_What is expected:_
Return all of the data below verbatim and exclude every picture.

_Given information:_

Content starts

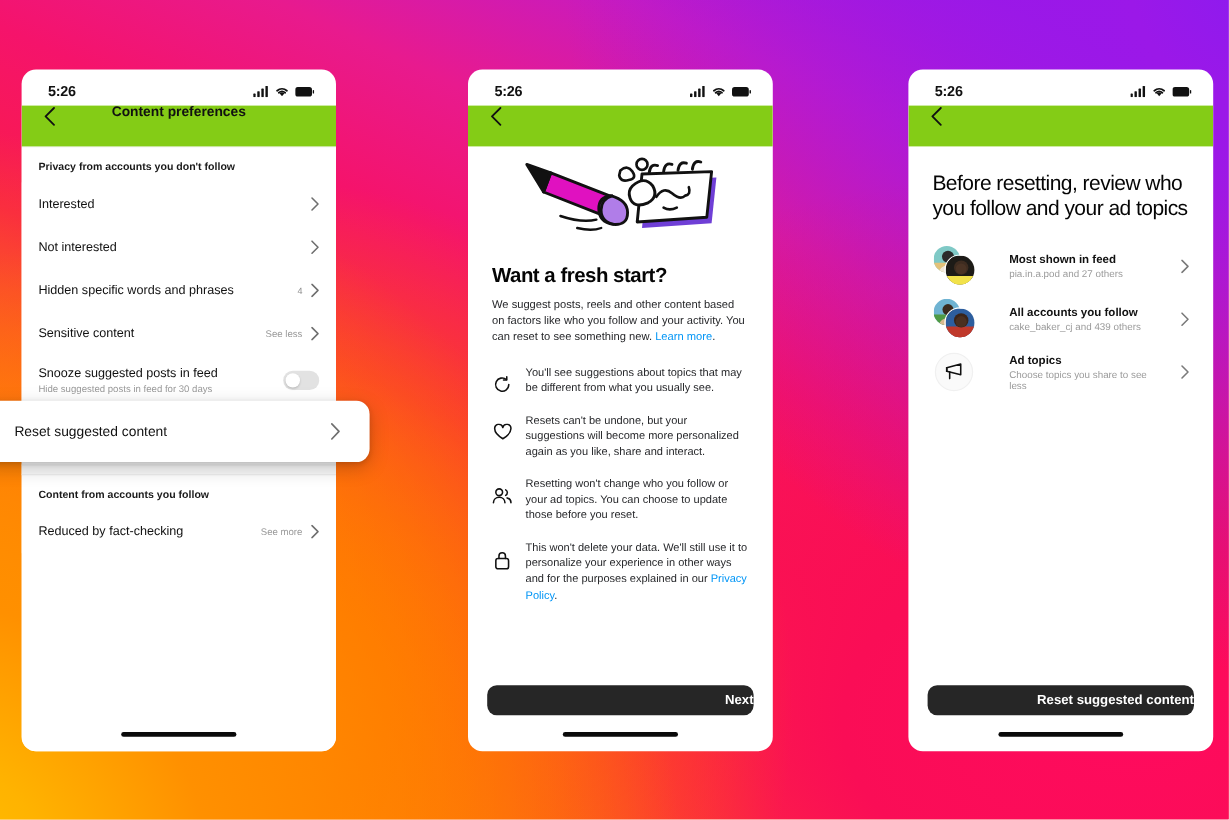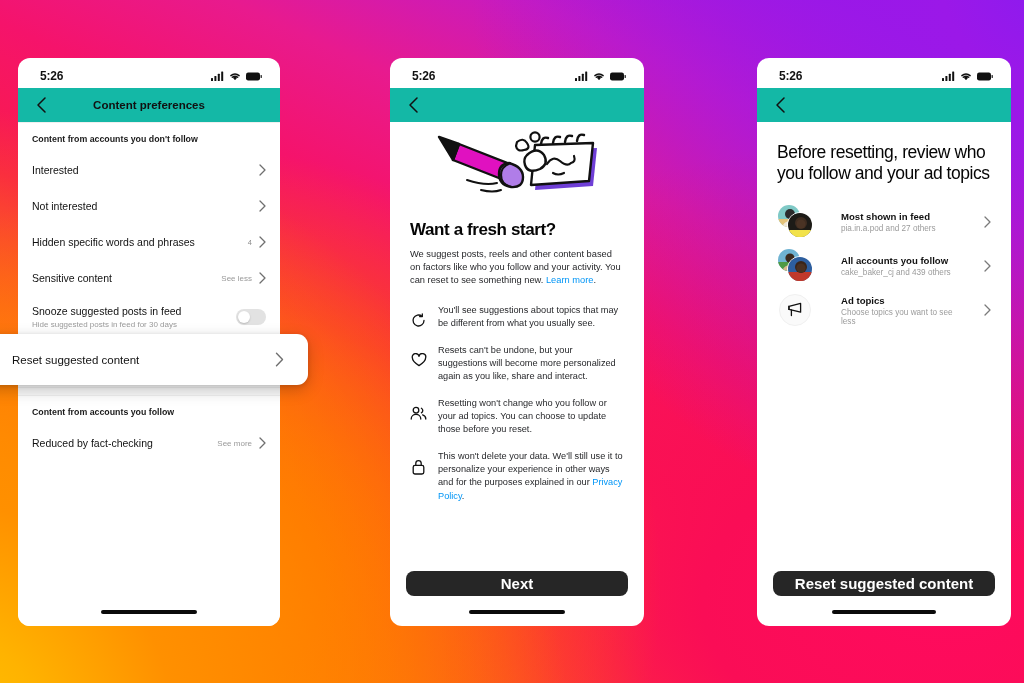--- a/index.html
+++ b/index.html
@@ -54,24 +54,24 @@
   .sb-time {
     font-size: 12px; font-weight: bold; color: #111;
     letter-spacing: -0.2px;
   }
   .sb-icons { display: flex; align-items: center; gap: 5px; }
   .sb-icons svg { display: block; }
 
   
   .navbar {
     height: 34px;
-    display: flex; align-items: center;
+    display: flex; align-items: flex-start;
     position: relative;
     padding: 0 14px;
-    background: #14b8a6;
+    background: #84cc16;
   }
   .nav-back {
     width: 18px; height: 18px;
     display: flex; align-items: center; justify-content: center;
     cursor: pointer;
   }
   .nav-title {
     position: absolute; left: 0; right: 0;
     text-align: center;
     font-size: 11.5px; font-weight: bold; color: #111;
@@ -180,23 +180,24 @@
 
   
   .cta-wrap {
     position: absolute; left: 0; right: 0; bottom: 30px;
     padding: 0 16px;
   }
   .cta {
     width: 100%; height: 25px;
     background: #262626; color: #fff;
     border: none; border-radius: 8px;
-    font-size: 15px; font-weight: bold;
+    font-size: 11px; font-weight: bold;
     font-family: "Liberation Sans", sans-serif;
     cursor: pointer;
+    text-align: right;
   }
   .home-indicator {
     position: absolute; bottom: 12px; left: 50%;
     transform: translateX(-50%);
     width: 96px; height: 4px; border-radius: 3px;
     background: #0a0a0a;
   }
   .home-indicator.wide { width: 104px; }
 </style>
 </head>
@@ -238,21 +239,21 @@
         <svg width="11" height="16" viewBox="0 0 11 16">
             <path d="M9 1 2 8l7 7" stroke="#111" stroke-width="1.5" fill="none" stroke-linecap="round" stroke-linejoin="round"></path>
           </svg>
       </div>
       <div class="nav-title">Content preferences</div>
     </div>
     <div class="nav-divider"></div>
 
     <div class="p1-body">
 
-      <div class="section-head">Content from accounts you don't follow</div>
+      <div class="section-head">Privacy from accounts you don't follow</div>
 
       <div class="list-row">
         <div class="lr-main">
             <div class="lr-title">Interested</div>
           </div>
         <span class="chev">
           <svg width="7" height="12" viewBox="0 0 7 12">
               <path d="M1 1l5 5-5 5" stroke="#6f6f6f" stroke-width="1.3" fill="none" stroke-linecap="round" stroke-linejoin="round"></path>
             </svg>
         </span>
@@ -566,21 +567,21 @@
         <div class="acct-row">
           <div class="adtopic-ico">
             <svg width="17" height="16" viewBox="0 0 17 16">
                 <path d="M2 4.4 13.6 1.3v8.9L2 7.4z" stroke="#111" stroke-width="1.3" fill="none" stroke-linejoin="round"></path>
                 <path d="M4.4 7.9v5.6" stroke="#111" stroke-width="1.3" fill="none" stroke-linecap="round"></path>
                 <path d="M2 4.4h-.1v3h.1" stroke="#111" stroke-width="1.3" fill="none"></path>
               </svg>
           </div>
           <div class="acct-main" style="padding-left:10px">
             <div class="acct-t">Ad topics</div>
-            <div class="acct-s">Choose topics you want to see less</div>
+            <div class="acct-s">Choose topics you share to see less</div>
           </div>
           <span class="chev">
             <svg width="7" height="12" viewBox="0 0 7 12">
                 <path d="M1 1l5 5-5 5" stroke="#7a7a7a" stroke-width="1.3" fill="none" stroke-linecap="round" stroke-linejoin="round"></path>
               </svg>
           </span>
         </div>
 
       </div>
     </div>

Content ends

_Output for this exercise:_
--- a/index.html
+++ b/index.html
@@ -54,24 +54,24 @@
   .sb-time {
     font-size: 12px; font-weight: bold; color: #111;
     letter-spacing: -0.2px;
   }
   .sb-icons { display: flex; align-items: center; gap: 5px; }
   .sb-icons svg { display: block; }
 
   
   .navbar {
     height: 34px;
-    display: flex; align-items: center;
+    display: flex; align-items: flex-start;
     position: relative;
     padding: 0 14px;
-    background: #14b8a6;
+    background: #84cc16;
   }
   .nav-back {
     width: 18px; height: 18px;
     display: flex; align-items: center; justify-content: center;
     cursor: pointer;
   }
   .nav-title {
     position: absolute; left: 0; right: 0;
     text-align: center;
     font-size: 11.5px; font-weight: bold; color: #111;
@@ -180,23 +180,24 @@
 
   
   .cta-wrap {
     position: absolute; left: 0; right: 0; bottom: 30px;
     padding: 0 16px;
   }
   .cta {
     width: 100%; height: 25px;
     background: #262626; color: #fff;
     border: none; border-radius: 8px;
-    font-size: 15px; font-weight: bold;
+    font-size: 11px; font-weight: bold;
     font-family: "Liberation Sans", sans-serif;
     cursor: pointer;
+    text-align: right;
   }
   .home-indicator {
     position: absolute; bottom: 12px; left: 50%;
     transform: translateX(-50%);
     width: 96px; height: 4px; border-radius: 3px;
     background: #0a0a0a;
   }
   .home-indicator.wide { width: 104px; }
 </style>
 </head>
@@ -238,21 +239,21 @@
         <svg width="11" height="16" viewBox="0 0 11 16">
             <path d="M9 1 2 8l7 7" stroke="#111" stroke-width="1.5" fill="none" stroke-linecap="round" stroke-linejoin="round"></path>
           </svg>
       </div>
       <div class="nav-title">Content preferences</div>
     </div>
     <div class="nav-divider"></div>
 
     <div class="p1-body">
 
-      <div class="section-head">Content from accounts you don't follow</div>
+      <div class="section-head">Privacy from accounts you don't follow</div>
 
       <div class="list-row">
         <div class="lr-main">
             <div class="lr-title">Interested</div>
           </div>
         <span class="chev">
           <svg width="7" height="12" viewBox="0 0 7 12">
               <path d="M1 1l5 5-5 5" stroke="#6f6f6f" stroke-width="1.3" fill="none" stroke-linecap="round" stroke-linejoin="round"></path>
             </svg>
         </span>
@@ -566,21 +567,21 @@
         <div class="acct-row">
           <div class="adtopic-ico">
             <svg width="17" height="16" viewBox="0 0 17 16">
                 <path d="M2 4.4 13.6 1.3v8.9L2 7.4z" stroke="#111" stroke-width="1.3" fill="none" stroke-linejoin="round"></path>
                 <path d="M4.4 7.9v5.6" stroke="#111" stroke-width="1.3" fill="none" stroke-linecap="round"></path>
                 <path d="M2 4.4h-.1v3h.1" stroke="#111" stroke-width="1.3" fill="none"></path>
               </svg>
           </div>
           <div class="acct-main" style="padding-left:10px">
             <div class="acct-t">Ad topics</div>
-            <div class="acct-s">Choose topics you want to see less</div>
+            <div class="acct-s">Choose topics you share to see less</div>
           </div>
           <span class="chev">
             <svg width="7" height="12" viewBox="0 0 7 12">
                 <path d="M1 1l5 5-5 5" stroke="#7a7a7a" stroke-width="1.3" fill="none" stroke-linecap="round" stroke-linejoin="round"></path>
               </svg>
           </span>
         </div>
 
       </div>
     </div>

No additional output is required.